Data Analysis and Statistics
Because of skewed distribution, the Mann Whitney U test was used to compare sleep characteristics and number of daytime naps between patients and controls at baseline, and the related-samples Wilcoxon signed rank test was used to analyze sleep characteristics and daytime naps before and during SXB treatment in patients.
For subsequent analyses on the 24-h profiles, the mean temperature of each episode of 30 min was calculated. Group differences, group by time of day differences, and treatment by time of day effects on temperature were analysed with Generalized Linear Model for repeated measures with HuynhFeldt corrections (IBM SPSS 20, Inc., Chicago, IL, USA) with between factor narcolepsy, within factors SXB, and time of day and covariate geographical site (Leiden or Zürich). This analysis was separately performed with the real clock time data and with the data anchored for nocturnal bedtimes (with the actual bedtime coded as time-point 0). Analysis was run on the 24-h data, and separately for daytime and nighttime. Where narcolepsy or SXB related differences reached significance, post hoc t-tests were used to evaluate differences in the time of day.
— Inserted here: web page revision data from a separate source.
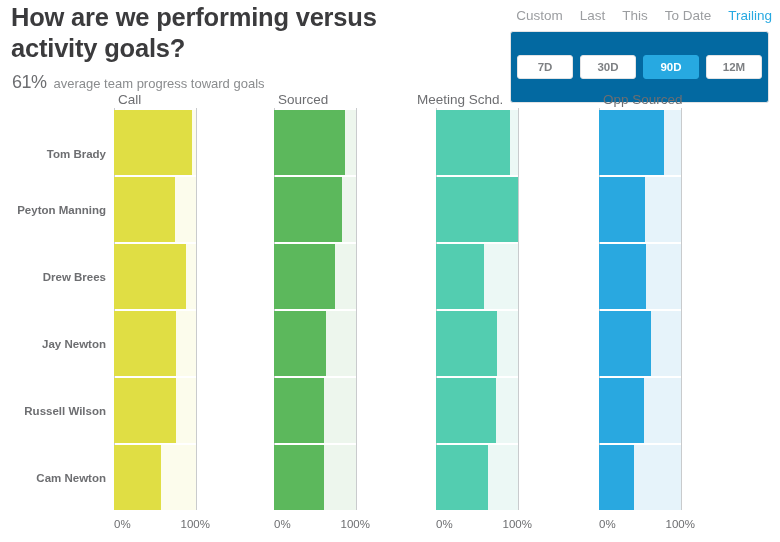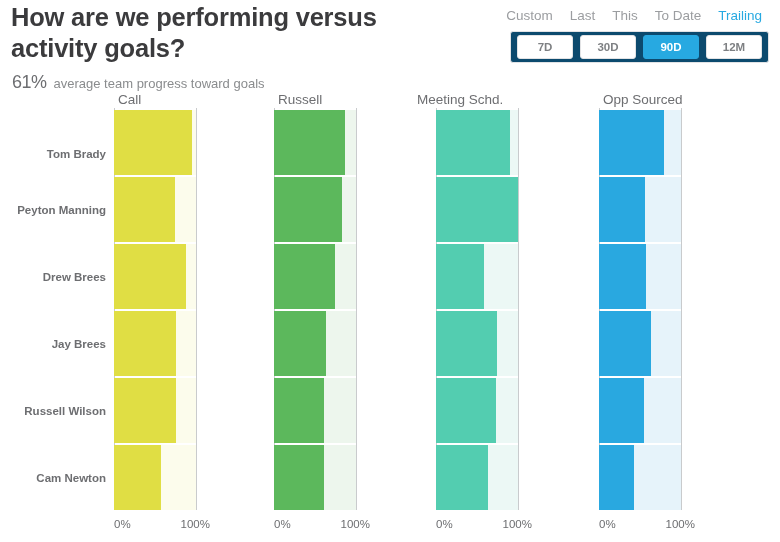--- a/index.html
+++ b/index.html
@@ -32,7 +32,7 @@
 
   
   #range-tabs {
-    position:absolute; right:18px; top:8px;
+    position:absolute; right:8px; top:8px;
     display:flex; gap:17px; align-items:center;
   }
   .range-tab {

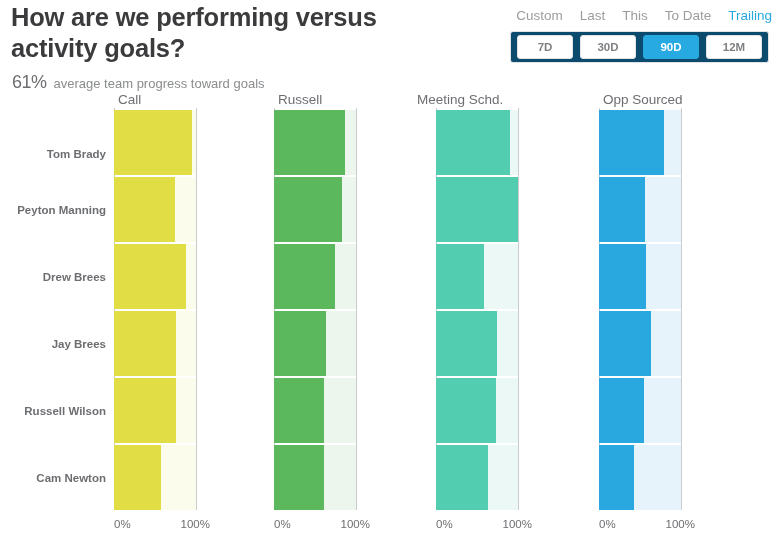--- a/index.html
+++ b/index.html
@@ -44,7 +44,7 @@
     position:absolute; right:11px; top:31px;
     display:flex; align-items:center;
     border:1px solid #e2e3e5; border-radius:3px;
-    background:#0c4a6e; padding:3px 6px; gap:7px;
+    background:#0369a1; padding:23px 6px; gap:7px;
   }
   .range-btn {
     min-width:42px; height:22px; line-height:22px; text-align:center;

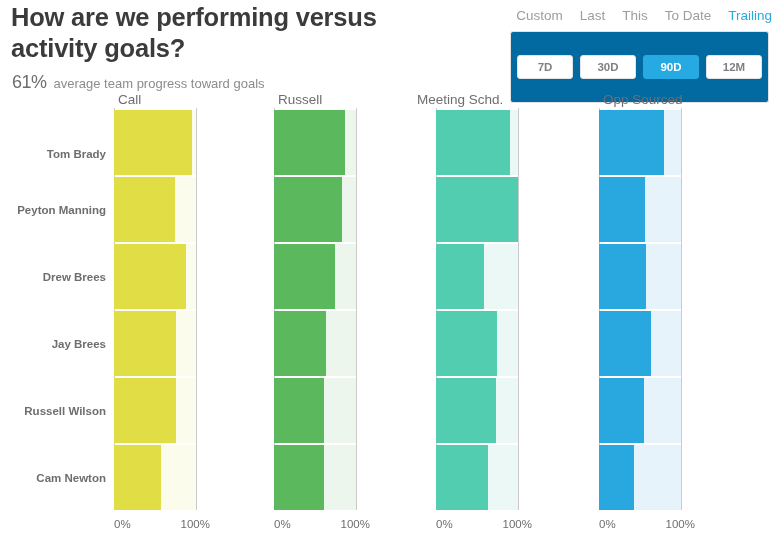--- a/index.html
+++ b/index.html
@@ -139,7 +139,7 @@
     </div>
     <div class="axis-label" style="left: 114px; top: 426px;">0%</div>
     <div class="axis-label right" style="left: 210px; top: 426px;">100%</div>
-    <div class="col-header" style="left: 278px;">Russell</div>
+    <div class="col-header" style="left: 278px;">Sourced</div>
     <div class="tick" style="left: 274px; top: 16px; height: 402px;"></div>
     <div class="tick" style="left: 356px; top: 16px; height: 402px;"></div>
     <div class="track" style="left: 274px; top: 18px; width: 82px; background: rgb(237, 246, 237);">

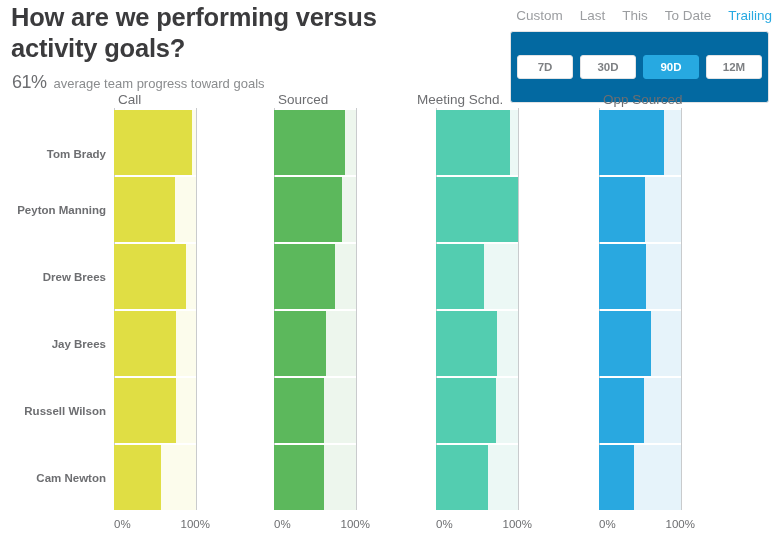--- a/index.html
+++ b/index.html
@@ -113,7 +113,7 @@
     <div class="row-label" style="top: 62px; right: 674px;">Tom Brady</div>
     <div class="row-label" style="top: 117.5px; right: 674px;">Peyton Manning</div>
     <div class="row-label" style="top: 184.5px; right: 674px;">Drew Brees</div>
-    <div class="row-label" style="top: 251.5px; right: 674px;">Jay Brees</div>
+    <div class="row-label" style="top: 251.5px; right: 674px;">Jay Newton</div>
     <div class="row-label" style="top: 318.5px; right: 674px;">Russell Wilson</div>
     <div class="row-label" style="top: 385.5px; right: 674px; margin-left: 42px;">Cam Newton</div>
     <div class="col-header" style="left: 118px;">Call</div>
Mixed effects logistic regression analysis (R version 3.1.1, R Foundation for Statistical Computing, Vienna, Austria) was performed to evaluate the effect of temperature on the onset of spontaneous daytime sleep attacks in patients at baseline. Since these temperatures were measured once per minute, and sleep scoring was performed in 30-s epochs, the temperatures were interpolated into 30-s values. Nocturnal temperatures were excluded. For all analysis the outcome variable was sleep onset, which was binomially coded for every 30-s epoch as wake = 0 and sleep onset = 1 (further sleep epochs were excluded from analysis. The different temperatures (proximal, distal, and DPG) and time of day were entered into the model as fixed effects. Intercepts for subjects were defined as random effects. To evaluate different epoch durations prior to sleep onset, 3 analyses were performed, each with a different regressor representing the temperature profile in an epoch prior to sleep onset. The first analysis evaluated the last temperature value during the epoch prior to sleep onset. The second and third regressor evaluated the predictive value of monotonic changes in temperature prior to sleep onset. To this end, the second regressor evaluated changes immediately preceding a sleep bout, quantified as the difference between the last temperature readout immediately prior to the 30-s epoch and the temperature 5 min before. The third regressor evaluated slower changes, which were quantified as the difference between the last temperature readout immediately prior to the 30-s epoch and the temperature 15 min before. These 3 analyses were repeated for each of the temperatures (proximal, distal and DPG). P values were obtained by likelihood ratio tests of the full model with the effect in question against the model without the effect in question.
RESULTS
Subjects
Twenty-five patients (mean age 34.8 ± 3.4 years) and 15 controls (mean age 33.9 ± 14.0 years) were included. Sixteen patients were available for the second study part. The average of their scheduled treatment dosages was 5.8 ± 2.2 g SXB/night.
Sleep
Sleep characteristics are given in Table 1. Due to technical problems, polysomnographic registration failed in one patient, and two controls did not give permission for polysomno-graphic registration.
Table 1.
During the day, patients were significantly less awake than controls (P < 0.001). Subsequently, all sleep stages were more frequently seen during the day in patients compared to controls. Patients were more awake during the night, but spent overall more time asleep during 24 hours. The distribution of sleep stages during the night was similar in patients and controls. In patients, treatment with SXB resulted in an increase of slow wave sleep during the night (P = 0.023), and in a trend toward more time spent awake during the day.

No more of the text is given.